We Saw You: Najee Strickland to Premiere Latest Black Fist movie

Najee Strickland’s Black Fist Series: Short Film Pt. II will premiere at a red carpet event June 17th at Fourth Bluff Park between Front and Riverside Drive.

“The Black Fist Series started out as a series of paintings I did based on social issues, propaganda, and things that were noticed or not noticed in the media focusing around Blacks and minorities,” says Strickland, 31. “And it expanded from there.

“I still paint, but I do short films out of that. I do podcasts, talks with individuals about their life living in America.”

He believes the devastating June 3rd, 2015 flood in Ghana didn’t get played up by the media. “Media didn’t say much about it.
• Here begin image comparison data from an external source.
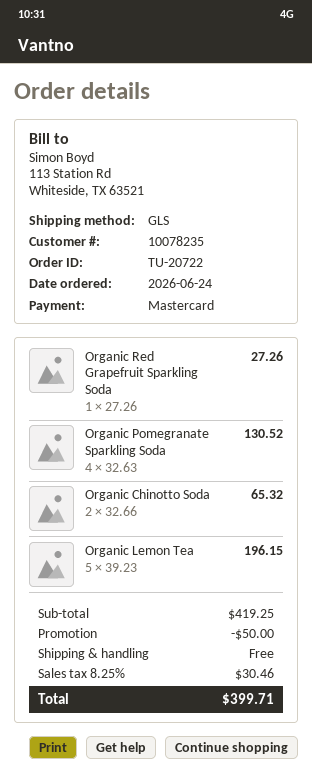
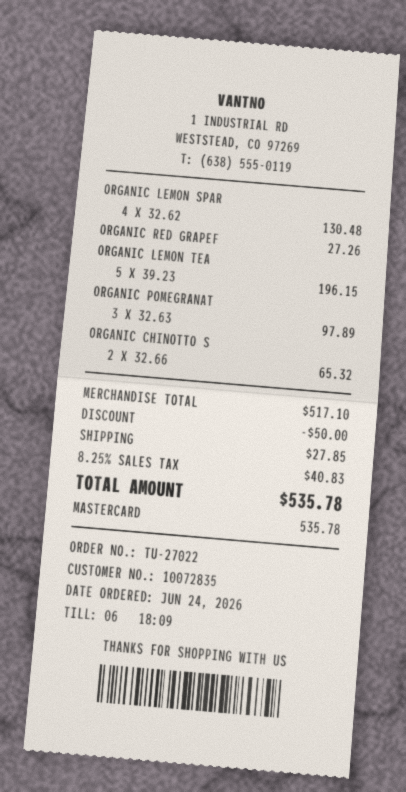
order number: TU-20722 -> TU-27022
customer number: 10078235 -> 10072835
Organic Pomegranate Sparkling Soda: 4 x 32.63 = 130.52 -> 3 x 32.63 = 97.89
ORGANIC LEMON SPAR: none -> 4 x 32.62 = 130.48
subtotal: 419.25 -> 517.10
shipping: 0.00 -> 27.85
tax: 8.25% = 30.46 -> 8.25% = 40.83
total: 399.71 -> 535.78

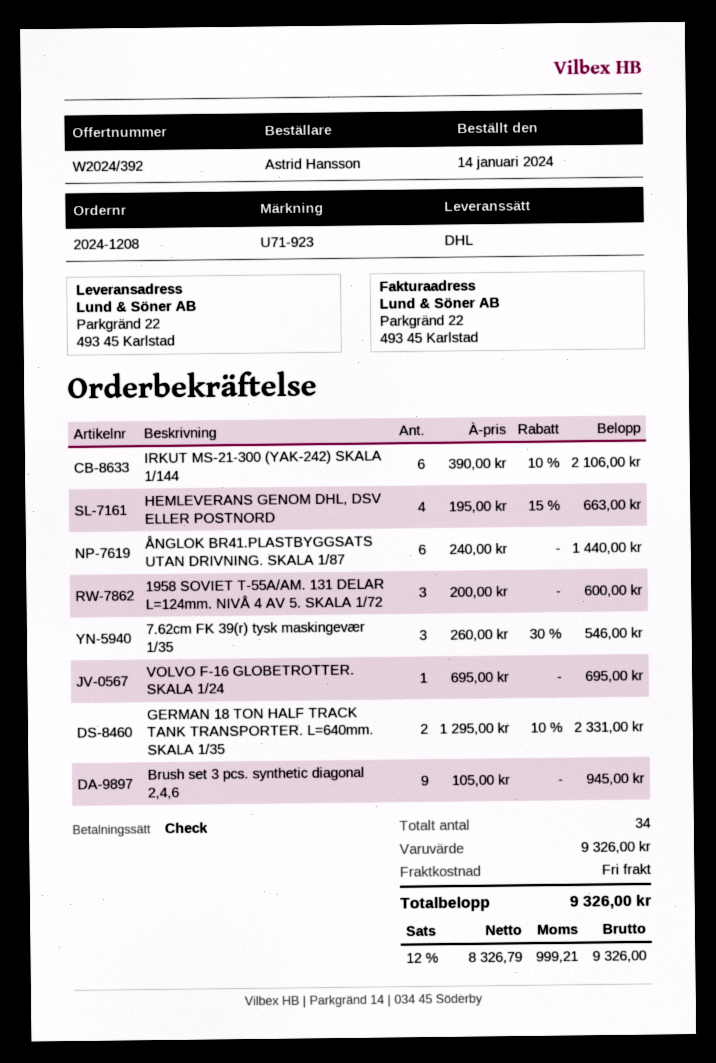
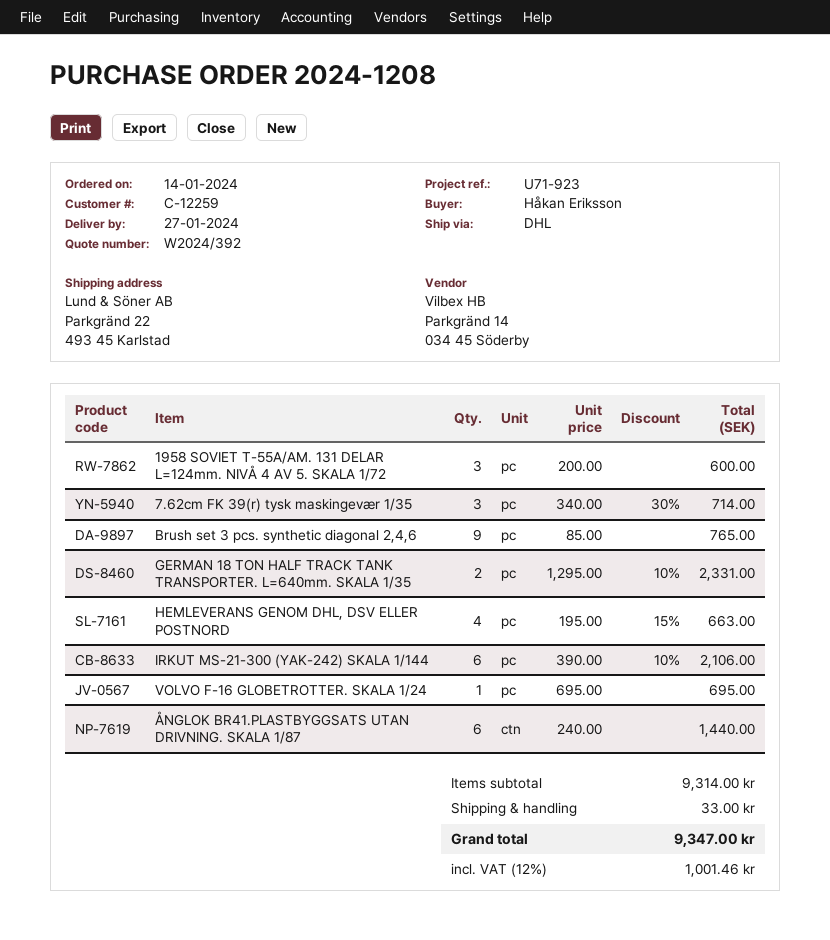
ordered by: Astrid Hansson -> Håkan Eriksson
7.62cm FK 39(r) tysk maskingevær 1/35: 3 x 260.00 - 30% = 546.00 -> 3 x 340.00 - 30% = 714.00
Brush set 3 pcs. synthetic diagonal 2,4,6: 9 x 105.00 = 945.00 -> 9 x 85.00 = 765.00
subtotal: 9326.00 -> 9314.00
shipping: 0.00 -> 33.00
tax: 12% = 999.21 -> 12% = 1001.46
total: 9326.00 -> 9347.00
I don’t know if it’s based on minorities or what, but people who are shades darker are looked down on more than anyone else. That’s just with anything. I just wanted to shed a light on that.”

Strickland is also working on a comic book, to be titled either The Chronicles of the Black Fist or The Untold Stories of the Black Fist.

His first Black Fist film, Black Fist Series: Short Film Pt. 1, which was set to his paintings, was released in 2017. “We did that at the Memphis Slim house. It was just about a dad and his child making it through life. Or just going through life.”

 Strickland’s latest film, which he made with an ArtsMemphis grant, is “based on a Black male trying to make it in America and express his individuality and creativity. It’s full of zeitgeist based on the Black inferiority complex.”

Najee Strickland

He got “this inferiority complex idea” from Tom Burrell’s book, Brainwashed: Challenging the Myth of Black Inferiority. “It’s like the mindset that Black and minorities think they are lower in society, but they’re really not.”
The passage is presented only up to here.